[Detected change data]
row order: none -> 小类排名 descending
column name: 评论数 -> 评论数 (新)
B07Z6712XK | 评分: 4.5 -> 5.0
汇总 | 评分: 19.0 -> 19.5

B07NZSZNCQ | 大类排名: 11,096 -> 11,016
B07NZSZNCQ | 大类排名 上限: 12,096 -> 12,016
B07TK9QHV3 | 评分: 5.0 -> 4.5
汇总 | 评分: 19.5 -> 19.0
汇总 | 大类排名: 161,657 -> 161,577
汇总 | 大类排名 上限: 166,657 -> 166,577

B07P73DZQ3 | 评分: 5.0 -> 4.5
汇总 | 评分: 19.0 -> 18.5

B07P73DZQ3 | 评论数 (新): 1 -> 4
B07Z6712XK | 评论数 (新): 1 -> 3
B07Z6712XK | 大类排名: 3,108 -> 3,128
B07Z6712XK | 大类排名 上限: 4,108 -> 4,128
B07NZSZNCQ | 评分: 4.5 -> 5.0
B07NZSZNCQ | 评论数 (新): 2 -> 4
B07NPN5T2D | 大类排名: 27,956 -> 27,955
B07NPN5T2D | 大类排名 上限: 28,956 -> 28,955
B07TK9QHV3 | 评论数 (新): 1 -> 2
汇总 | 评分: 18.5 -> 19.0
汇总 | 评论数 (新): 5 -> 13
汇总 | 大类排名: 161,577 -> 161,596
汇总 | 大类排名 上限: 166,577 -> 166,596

- [What is required]
Among the lines above, find those with the word "大类排名" and list them.

- [Exercise response]
B07NZSZNCQ | 大类排名: 11,096 -> 11,016
B07NZSZNCQ | 大类排名 上限: 12,096 -> 12,016
汇总 | 大类排名: 161,657 -> 161,577
汇总 | 大类排名 上限: 166,657 -> 166,577
B07Z6712XK | 大类排名: 3,108 -> 3,128
B07Z6712XK | 大类排名 上限: 4,108 -> 4,128
B07NPN5T2D | 大类排名: 27,956 -> 27,955
B07NPN5T2D | 大类排名 上限: 28,956 -> 28,955
汇总 | 大类排名: 161,577 -> 161,596
汇总 | 大类排名 上限: 166,577 -> 166,596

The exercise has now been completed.